# [Study material]
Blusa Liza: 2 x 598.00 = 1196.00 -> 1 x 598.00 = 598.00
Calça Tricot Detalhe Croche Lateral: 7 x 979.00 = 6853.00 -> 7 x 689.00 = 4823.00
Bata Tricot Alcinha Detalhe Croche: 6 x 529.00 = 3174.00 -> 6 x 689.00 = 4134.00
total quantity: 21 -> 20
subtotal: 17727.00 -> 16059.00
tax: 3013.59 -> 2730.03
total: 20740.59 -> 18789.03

* * *

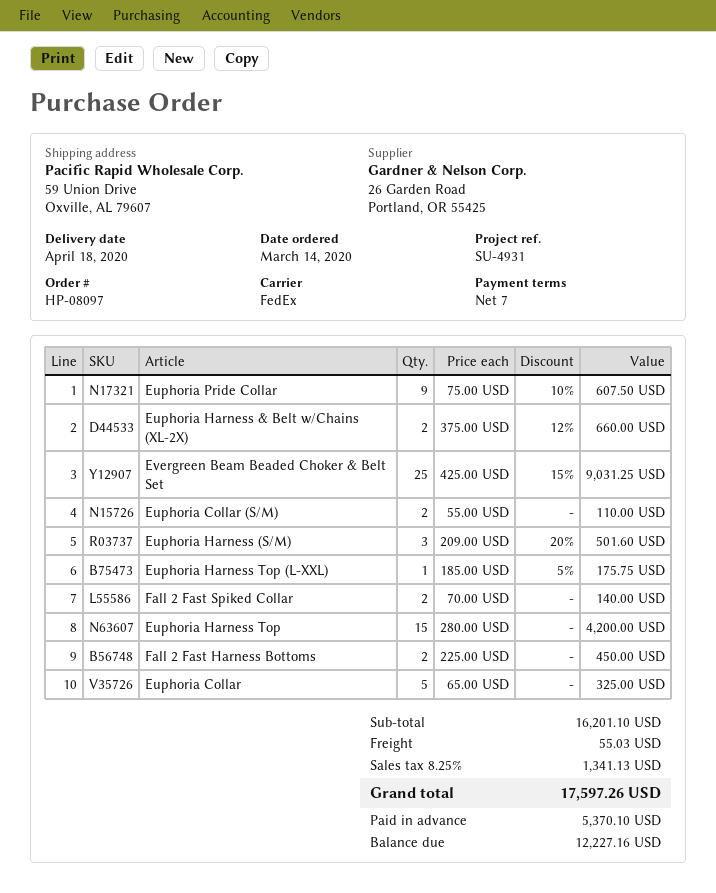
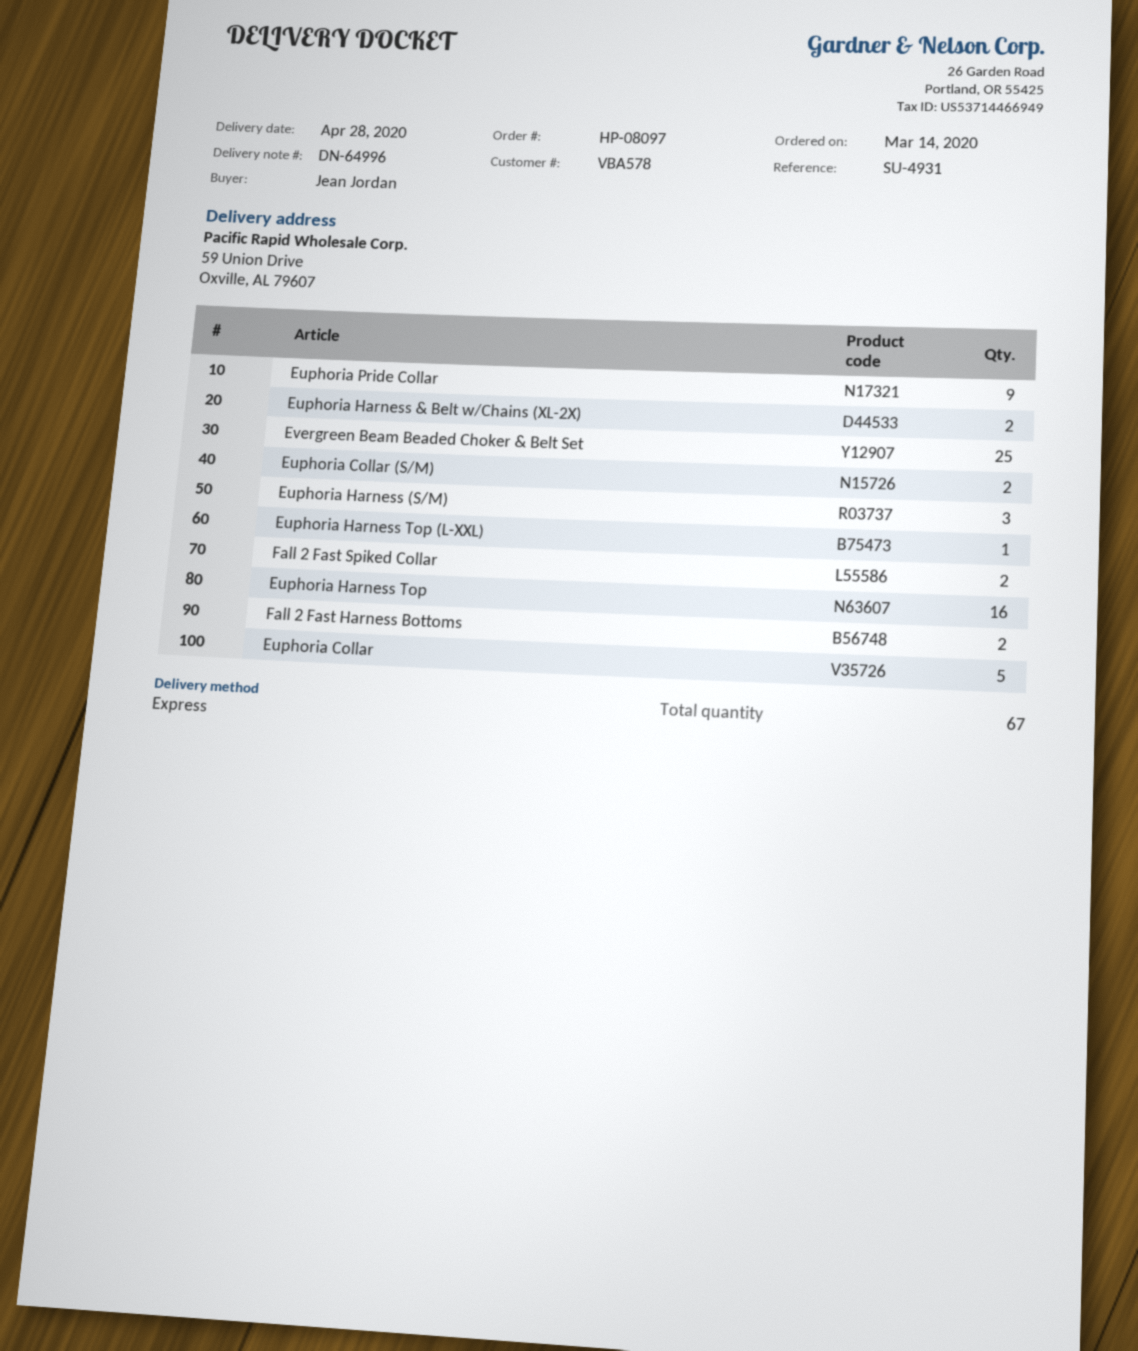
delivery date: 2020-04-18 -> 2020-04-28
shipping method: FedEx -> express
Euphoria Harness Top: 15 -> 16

# [What you are asked to do]
List each line of the records that holds the string "Tricot".

# [Final answer]
Calça Tricot Detalhe Croche Lateral: 7 x 979.00 = 6853.00 -> 7 x 689.00 = 4823.00
Bata Tricot Alcinha Detalhe Croche: 6 x 529.00 = 3174.00 -> 6 x 689.00 = 4134.00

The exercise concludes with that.